ACTIVITY — Your job is to set down the stretch of entries that opens with the line containing "- src/server/conversation/ContentHasher.ts - Hash" and closes with the line containing "Structure Where Practical)". Keep both end lines, copy each exactly, and add nothing.

Content revision data:
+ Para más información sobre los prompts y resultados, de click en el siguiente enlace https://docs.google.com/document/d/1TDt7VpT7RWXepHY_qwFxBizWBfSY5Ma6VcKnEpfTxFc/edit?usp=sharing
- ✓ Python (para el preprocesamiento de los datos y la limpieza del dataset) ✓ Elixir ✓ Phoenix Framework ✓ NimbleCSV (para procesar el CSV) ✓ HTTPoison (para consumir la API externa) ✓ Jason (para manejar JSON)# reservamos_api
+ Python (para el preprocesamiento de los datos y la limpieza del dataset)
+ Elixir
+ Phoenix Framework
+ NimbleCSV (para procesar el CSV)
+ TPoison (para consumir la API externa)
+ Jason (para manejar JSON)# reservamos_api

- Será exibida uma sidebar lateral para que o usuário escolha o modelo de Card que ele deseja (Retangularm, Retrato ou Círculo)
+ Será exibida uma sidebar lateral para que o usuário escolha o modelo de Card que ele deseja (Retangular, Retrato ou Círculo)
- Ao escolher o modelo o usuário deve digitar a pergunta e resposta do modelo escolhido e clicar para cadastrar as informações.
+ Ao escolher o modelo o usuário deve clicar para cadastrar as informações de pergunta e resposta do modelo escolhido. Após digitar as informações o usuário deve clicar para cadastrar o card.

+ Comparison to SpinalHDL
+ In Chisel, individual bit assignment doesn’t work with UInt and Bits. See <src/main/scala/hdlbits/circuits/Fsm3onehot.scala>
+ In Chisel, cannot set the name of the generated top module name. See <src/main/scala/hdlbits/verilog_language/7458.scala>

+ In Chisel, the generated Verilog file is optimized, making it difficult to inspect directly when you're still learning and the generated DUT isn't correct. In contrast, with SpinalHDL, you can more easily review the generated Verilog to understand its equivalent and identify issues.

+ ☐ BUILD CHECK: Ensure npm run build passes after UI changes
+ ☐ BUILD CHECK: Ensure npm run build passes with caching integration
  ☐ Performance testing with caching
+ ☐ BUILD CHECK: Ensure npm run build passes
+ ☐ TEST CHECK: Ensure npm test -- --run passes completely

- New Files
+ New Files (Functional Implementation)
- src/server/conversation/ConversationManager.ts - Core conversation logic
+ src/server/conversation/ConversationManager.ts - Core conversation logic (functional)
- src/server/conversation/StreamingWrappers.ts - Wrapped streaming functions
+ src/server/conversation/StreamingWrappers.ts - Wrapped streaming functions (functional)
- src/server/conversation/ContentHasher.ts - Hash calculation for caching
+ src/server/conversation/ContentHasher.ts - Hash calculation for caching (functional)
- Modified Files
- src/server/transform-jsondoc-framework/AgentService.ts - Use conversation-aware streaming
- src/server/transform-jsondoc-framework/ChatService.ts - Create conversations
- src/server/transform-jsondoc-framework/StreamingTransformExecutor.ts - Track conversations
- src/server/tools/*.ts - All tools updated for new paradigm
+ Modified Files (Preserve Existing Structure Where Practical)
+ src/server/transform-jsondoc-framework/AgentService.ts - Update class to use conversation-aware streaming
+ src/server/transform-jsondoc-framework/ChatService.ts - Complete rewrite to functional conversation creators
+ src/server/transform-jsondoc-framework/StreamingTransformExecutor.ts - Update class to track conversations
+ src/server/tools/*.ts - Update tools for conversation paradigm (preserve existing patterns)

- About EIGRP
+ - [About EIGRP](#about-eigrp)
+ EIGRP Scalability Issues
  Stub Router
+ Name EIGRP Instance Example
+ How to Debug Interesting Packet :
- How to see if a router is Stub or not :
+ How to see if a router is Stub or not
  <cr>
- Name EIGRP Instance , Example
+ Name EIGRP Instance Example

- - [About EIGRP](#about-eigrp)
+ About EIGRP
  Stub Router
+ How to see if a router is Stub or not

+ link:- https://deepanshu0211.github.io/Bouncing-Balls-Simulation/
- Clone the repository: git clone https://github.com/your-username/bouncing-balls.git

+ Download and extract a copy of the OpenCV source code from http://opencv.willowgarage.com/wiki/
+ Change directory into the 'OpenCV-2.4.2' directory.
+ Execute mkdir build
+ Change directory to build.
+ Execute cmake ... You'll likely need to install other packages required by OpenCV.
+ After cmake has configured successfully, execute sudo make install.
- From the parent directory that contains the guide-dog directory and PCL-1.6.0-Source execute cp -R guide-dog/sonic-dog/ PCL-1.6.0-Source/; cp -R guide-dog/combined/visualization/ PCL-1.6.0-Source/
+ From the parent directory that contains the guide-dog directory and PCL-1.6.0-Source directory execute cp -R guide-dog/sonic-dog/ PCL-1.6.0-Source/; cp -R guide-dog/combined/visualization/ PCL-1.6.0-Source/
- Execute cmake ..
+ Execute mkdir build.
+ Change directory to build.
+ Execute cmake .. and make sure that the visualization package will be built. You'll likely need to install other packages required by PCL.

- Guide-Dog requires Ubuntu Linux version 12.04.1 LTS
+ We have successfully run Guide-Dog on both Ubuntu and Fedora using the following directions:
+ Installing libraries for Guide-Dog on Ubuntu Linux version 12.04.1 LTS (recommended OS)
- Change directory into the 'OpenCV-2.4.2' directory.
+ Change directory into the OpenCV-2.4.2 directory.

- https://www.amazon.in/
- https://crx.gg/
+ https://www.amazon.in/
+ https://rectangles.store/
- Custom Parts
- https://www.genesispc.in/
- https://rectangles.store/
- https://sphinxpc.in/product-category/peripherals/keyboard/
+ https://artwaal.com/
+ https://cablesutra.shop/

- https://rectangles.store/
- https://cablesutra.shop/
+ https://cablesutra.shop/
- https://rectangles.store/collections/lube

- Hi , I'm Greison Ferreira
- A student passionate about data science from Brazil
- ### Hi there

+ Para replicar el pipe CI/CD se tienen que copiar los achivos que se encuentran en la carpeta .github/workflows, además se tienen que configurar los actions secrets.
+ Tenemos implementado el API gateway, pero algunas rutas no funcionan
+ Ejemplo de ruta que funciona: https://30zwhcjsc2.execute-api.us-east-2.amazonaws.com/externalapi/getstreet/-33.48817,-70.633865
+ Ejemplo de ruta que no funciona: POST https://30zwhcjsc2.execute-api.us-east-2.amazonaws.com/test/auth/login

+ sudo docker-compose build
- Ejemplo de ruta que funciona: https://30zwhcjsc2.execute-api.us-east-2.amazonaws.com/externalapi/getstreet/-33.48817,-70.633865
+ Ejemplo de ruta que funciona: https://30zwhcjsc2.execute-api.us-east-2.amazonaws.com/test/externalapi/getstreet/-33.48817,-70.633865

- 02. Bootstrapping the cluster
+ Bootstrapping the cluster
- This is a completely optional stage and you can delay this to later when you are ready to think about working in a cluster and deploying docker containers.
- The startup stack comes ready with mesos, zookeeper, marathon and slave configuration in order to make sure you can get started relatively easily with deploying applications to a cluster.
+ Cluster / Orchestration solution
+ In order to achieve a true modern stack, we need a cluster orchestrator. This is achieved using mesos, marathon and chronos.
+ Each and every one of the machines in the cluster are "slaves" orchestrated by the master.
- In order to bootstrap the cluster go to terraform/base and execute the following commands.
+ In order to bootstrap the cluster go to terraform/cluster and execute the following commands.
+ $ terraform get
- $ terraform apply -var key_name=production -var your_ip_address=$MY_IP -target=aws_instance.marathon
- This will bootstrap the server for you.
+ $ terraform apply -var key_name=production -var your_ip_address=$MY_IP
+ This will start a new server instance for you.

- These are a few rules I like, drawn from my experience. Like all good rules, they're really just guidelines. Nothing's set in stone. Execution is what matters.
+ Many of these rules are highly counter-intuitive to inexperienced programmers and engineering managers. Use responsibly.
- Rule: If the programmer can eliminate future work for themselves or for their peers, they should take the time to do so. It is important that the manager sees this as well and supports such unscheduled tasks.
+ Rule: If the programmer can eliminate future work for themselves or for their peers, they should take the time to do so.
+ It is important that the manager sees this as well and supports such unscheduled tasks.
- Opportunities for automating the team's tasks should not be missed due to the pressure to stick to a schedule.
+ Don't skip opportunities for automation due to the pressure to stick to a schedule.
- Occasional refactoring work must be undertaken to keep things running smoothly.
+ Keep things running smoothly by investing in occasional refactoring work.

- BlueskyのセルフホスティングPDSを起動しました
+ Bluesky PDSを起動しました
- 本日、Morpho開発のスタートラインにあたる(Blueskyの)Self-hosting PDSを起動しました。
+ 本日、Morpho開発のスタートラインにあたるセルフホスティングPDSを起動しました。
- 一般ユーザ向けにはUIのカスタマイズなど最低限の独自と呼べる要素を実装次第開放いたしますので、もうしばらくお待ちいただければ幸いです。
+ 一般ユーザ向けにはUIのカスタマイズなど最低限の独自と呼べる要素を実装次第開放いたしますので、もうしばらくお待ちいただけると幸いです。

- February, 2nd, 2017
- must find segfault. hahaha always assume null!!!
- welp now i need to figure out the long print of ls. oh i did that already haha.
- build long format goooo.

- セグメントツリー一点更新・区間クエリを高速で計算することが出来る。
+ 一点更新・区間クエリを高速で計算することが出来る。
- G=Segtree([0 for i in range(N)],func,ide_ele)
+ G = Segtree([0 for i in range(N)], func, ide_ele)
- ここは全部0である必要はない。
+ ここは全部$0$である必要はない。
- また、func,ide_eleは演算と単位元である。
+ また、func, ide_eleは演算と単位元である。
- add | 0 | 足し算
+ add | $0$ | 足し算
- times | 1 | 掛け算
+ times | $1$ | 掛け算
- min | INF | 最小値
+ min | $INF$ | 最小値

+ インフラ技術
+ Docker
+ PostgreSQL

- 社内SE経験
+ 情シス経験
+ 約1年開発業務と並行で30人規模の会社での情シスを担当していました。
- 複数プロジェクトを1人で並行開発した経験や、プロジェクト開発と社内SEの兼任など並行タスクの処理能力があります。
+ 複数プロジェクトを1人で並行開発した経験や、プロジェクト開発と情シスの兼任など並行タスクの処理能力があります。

ANSWER BELOW —
- src/server/conversation/ContentHasher.ts - Hash calculation for caching
+ src/server/conversation/ContentHasher.ts - Hash calculation for caching (functional)
- Modified Files
- src/server/transform-jsondoc-framework/AgentService.ts - Use conversation-aware streaming
- src/server/transform-jsondoc-framework/ChatService.ts - Create conversations
- src/server/transform-jsondoc-framework/StreamingTransformExecutor.ts - Track conversations
- src/server/tools/*.ts - All tools updated for new paradigm
+ Modified Files (Preserve Existing Structure Where Practical)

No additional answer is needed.